**Requirement:** Write each line below back out exactly, omitting its pictures.

**Material for the task:**
********
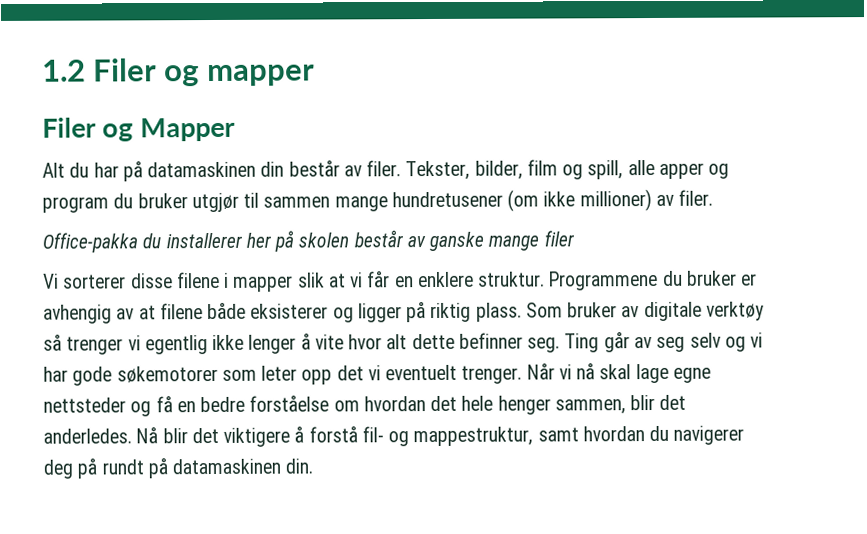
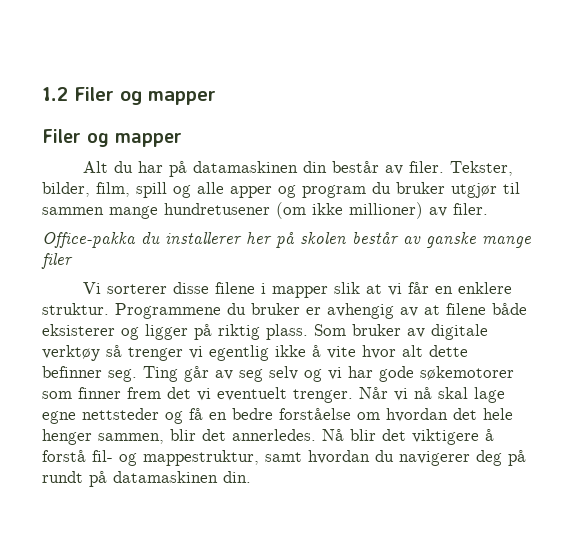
[139,117,235,142] Mapper -> [115,133,182,147] mapper
[526,159,624,180] film og spill, -> [96,182,191,198] film, spill og
[248,334,297,354] lenger -> (306, 351) none
[261,365,333,385] leter opp -> [78,387,161,399] finner frem
[43,428,132,444] anderledes. -> [232,429,316,441] annerledes.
********
**Answer space:**
[139,117,235,142] Mapper -> [115,133,182,147] mapper
[526,159,624,180] film og spill, -> [96,182,191,198] film, spill og
[248,334,297,354] lenger -> (306, 351) none
[261,365,333,385] leter opp -> [78,387,161,399] finner frem
[43,428,132,444] anderledes. -> [232,429,316,441] annerledes.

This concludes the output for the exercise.